Engineer in Tokyo

Writing Schema migrations for Appengine using the Mapper Class and the deferred Library

One thing that many people using appengine know is that writing schema migrations is hard. Improving performance on Appengine often revolves around getting objects by key or key name rather than using filters, however altering the makeup of an objects key requires pulling all the objects and saving them in the datastore anew. This also requires modifying the ReferenceProperties of any objects pointing to your changed object. On top of that, schema migrations generally require modifying lots of data and you have limits on the number of objects returned by a filter, and request timeouts to worry about.

Fortunately, the Appengine SDK provides a task queue and a very convenient way of using it in the deferred library. The deferred library allows you to set a function to be run by the task queue in the background. This coupled with the Mapper class provided in the article make for a powerful way to process large amounts of data in a safe way. Unfortunately, there are a couple bugs with in the Mapper class provided in the article. It’s missing a couple imports, doesn’t save data properly and throws errors when there is no data to be processed. I have provided an updated version of the Mapper class here.

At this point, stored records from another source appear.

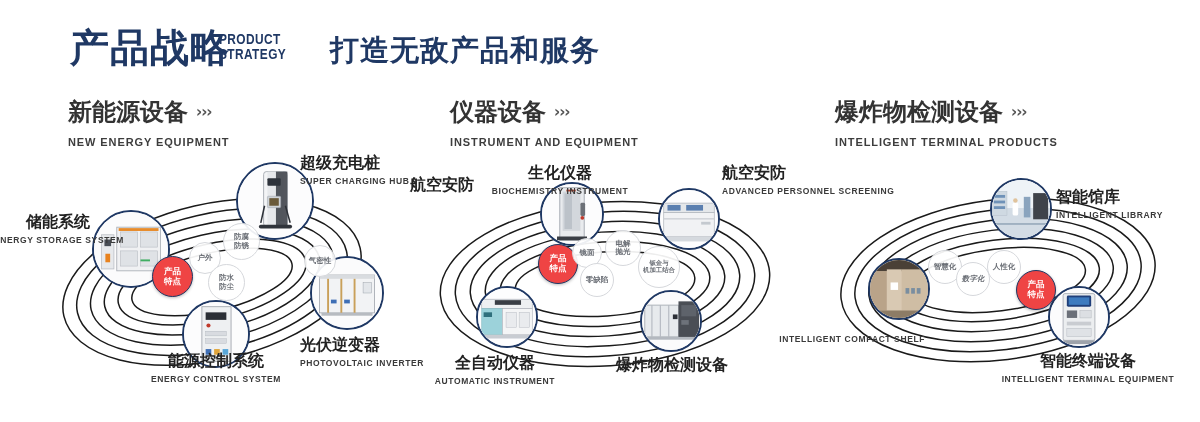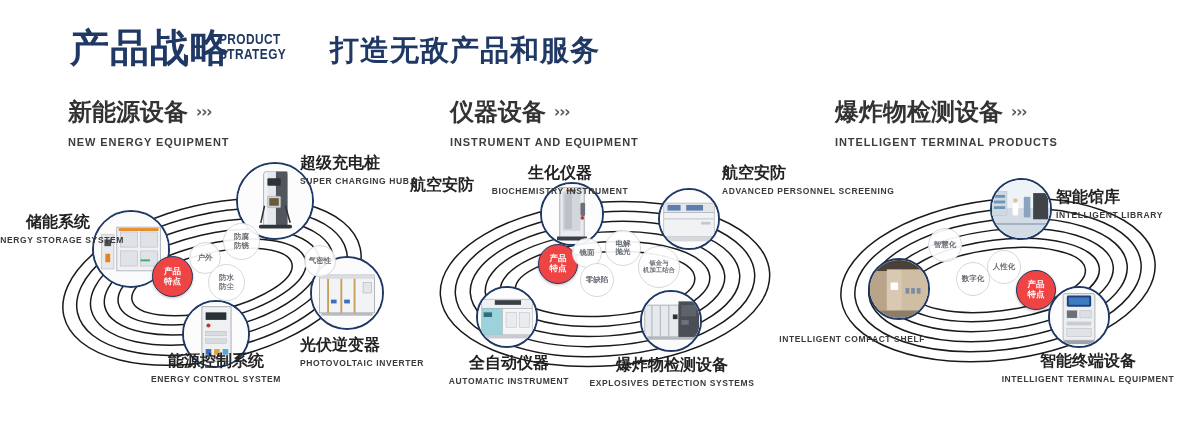--- a/index.html
+++ b/index.html
@@ -292,37 +292,36 @@
         <rect x="28" y="14" width="1.2" height="34" fill="#b4b9c0"></rect>
         <rect x="39" y="10" width="22" height="40" fill="#4a4e55"></rect>
         <rect x="42" y="14" width="16" height="12" fill="#5e636b"></rect>
         <rect x="42" y="30" width="8" height="5" fill="#6d727a"></rect>
         <rect x="33" y="24" width="5" height="5" fill="#2b2f36"></rect>
         <rect x="3" y="48" width="58" height="3" fill="#b3b8bf"></rect>
       </svg>
     </div>
     <div class="nlabel c" style="left:162px;top:206px;width:220px;">
       <div class="cn">爆炸物检测设备</div>
-      <div class="en">EXPLOSIVES DETECTION SYSTEMS</div>
     </div>
 
     <div class="node" style="left:76px;top:136px;width:62px;height:62px;">
       <svg class="ph" viewBox="0 0 62 62">
         <rect width="62" height="62" fill="#fdfdfe"></rect>
         <rect x="4" y="12" width="54" height="10" fill="#eef0f2" stroke="#a6abb3" stroke-width="0.7"></rect>
         <rect x="18" y="13" width="28" height="5" fill="#3a3e45"></rect>
         <rect x="4" y="22" width="22" height="28" fill="#9cd2da" stroke="#7fb6bf" stroke-width="0.6"></rect>
         <rect x="26" y="22" width="32" height="28" fill="#f4f5f6" stroke="#a6abb3" stroke-width="0.6"></rect>
         <rect x="30" y="26" width="11" height="16" fill="#e9ebee" stroke="#b5bac1" stroke-width="0.5"></rect>
         <rect x="44" y="26" width="11" height="16" fill="#e9ebee" stroke="#b5bac1" stroke-width="0.5"></rect>
         <rect x="6" y="26" width="9" height="5" fill="#2f6f7c"></rect>
         <rect x="4" y="50" width="54" height="4" fill="#c8ccd2"></rect>
       </svg>
     </div>
-    <div class="nlabel c" style="left:14px;top:204px;width:190px;">
+    <div class="nlabel c" style="left:0;top:204px;width:190px;">
       <div class="cn">全自动仪器</div>
       <div class="en">AUTOMATIC INSTRUMENT</div>
     </div>
 
     <div class="feat primary" style="left:138px;top:94px;width:40px;height:40px;flex-direction:column;">
       <span>产品</span>
       <span>特点</span>
     </div>
     <div class="feat" style="left:172px;top:88px;width:30px;height:30px;">镜面</div>
     <div class="feat" style="left:205px;top:80px;width:36px;height:36px;white-space:pre-line;">电解
@@ -394,22 +393,22 @@
         <rect x="18" y="36" width="26" height="4" fill="#c9ccd1"></rect>
         <rect x="18" y="43" width="26" height="9" fill="#dfe2e6" stroke="#b4b9c0" stroke-width="0.5"></rect>
         <rect x="14" y="56" width="34" height="4" fill="#9ea3ab"></rect>
       </svg>
     </div>
     <div class="nlabel c" style="left:178px;top:202px;width:220px;">
       <div class="cn">智能终端设备</div>
       <div class="en">INTELLIGENT TERMINAL EQUIPMENT</div>
     </div>
 
-    <div class="feat" style="left:128px;top:78px;width:34px;height:34px;text-align:right;">智慧化</div>
-    <div class="feat" style="left:156px;top:112px;width:34px;height:34px;">数字化</div>
+    <div class="feat" style="left:128px;top:100px;width:34px;height:34px;text-align:right;">智慧化</div>
+    <div class="feat" style="left:156px;top:112px;width:34px;height:34px;font-style:italic;">数字化</div>
     <div class="feat" style="left:187px;top:100px;width:34px;height:34px;">人性化</div>
     <div class="feat primary" style="left:216px;top:120px;width:40px;height:40px;flex-direction:column;">
       <span>产品</span>
       <span>特点</span>
     </div>
   </div>
 
 </div>
 
 </body></html>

from google.appengine.ext import db

from google.appengine.ext import deferred
from google.appengine.runtime import DeadlineExceededError

class Mapper(object):
    # Subclasses should replace this with a model class (eg, model.Person).
    KIND = None

    # Subclasses can replace this with a list of (property, value) tuples to filter by.
    FILTERS = []

    def __init__(self):
        self.to_put = []
        self.to_delete = []

    def map(self, entity):
        """Updates a single entity.

        Implementers should return a tuple containing two iterables (to_update, to_delete).
        """
        return ([], [])

    def finish(self):
        """Called when the mapper has finished, to allow for any final work to be done."""
        self._batch_write()

    def get_query(self):
        """Returns a query over the specified kind, with any appropriate filters applied."""
        q = self.KIND.all()
        for prop, value in self.FILTERS:
            q.filter("%s =" % prop, value)
        q.order("__key__")
        return q

    def run(self, batch_size=100):
        """Starts the mapper running."""
        self._continue(None, batch_size)

    def _batch_write(self):
        """Writes updates and deletes entities in a batch."""
        if self.to_put:
            db.put(self.to_put)
            self.to_put = []
        if self.to_delete:
            db.delete(self.to_delete)
            self.to_delete = []

    def _continue(self, start_key, batch_size):
        q = self.get_query()
        # If we're resuming, pick up where we left off last time.
        if start_key:
            q.filter("__key__ >", start_key)
        # Keep updating records until we run out of time.
        try:
            # Steps over the results, returning each entity and its index.
            i = None
            for i, entity in enumerate(q):
                map_updates, map_deletes = self.map(entity)
                self.to_put.extend(map_updates)
                self.to_delete.extend(map_deletes)
            # Do updates and deletes in batches.
            if i is not None and (i + 1) % batch_size == 0:
                self._batch_write()
            # Record the last entity we processed.
                start_key = entity.key()
        except DeadlineExceededError:
            # Write any unfinished updates to the datastore.
            self._batch_write()
            # Queue a new task to pick up where we left off.
            deferred.defer(self._continue, start_key, batch_size)
            return
        self.finish()

The Mapper class processes all object by default but you can add filters using the FILTERS property to only select certain objects. Creating a Mapper class is easy, you just implement the map() method (and optionally override the finish method) and return a two tuple containing a list of objects to update/create and a list of objects to delete. These objects are then saved in batch automatically by the Mapper class.

Lets create a simple Mapper implementation to update the schema for a Model.

from google.appengine.ext import deferred

from mapper import Mapper
from mymod import MyModel

class MyModelMapper(Mapper):
    KIND = MyModel

    def map(self, entity):
        if entity.key().name():
            return ([], [])

        new_entity = MyModel(
            key_name = str(entity.key().id()),
            value = entity.value,
        )

        return ([new_entity], [entity])

def run_migration():
    m = MyModelMapper()
    deferred.defer(m.run)

This mapper migrates the data for of the MyModel type to using key names instead of numeric ids. Of course if any other objects referred to your MyModel objects you would need to alter those too but this demonstrates some of the things you can to with the Mapper class. Here you would just need to run the run_migration() method and it would add the mapper to the task queue to be run in the background.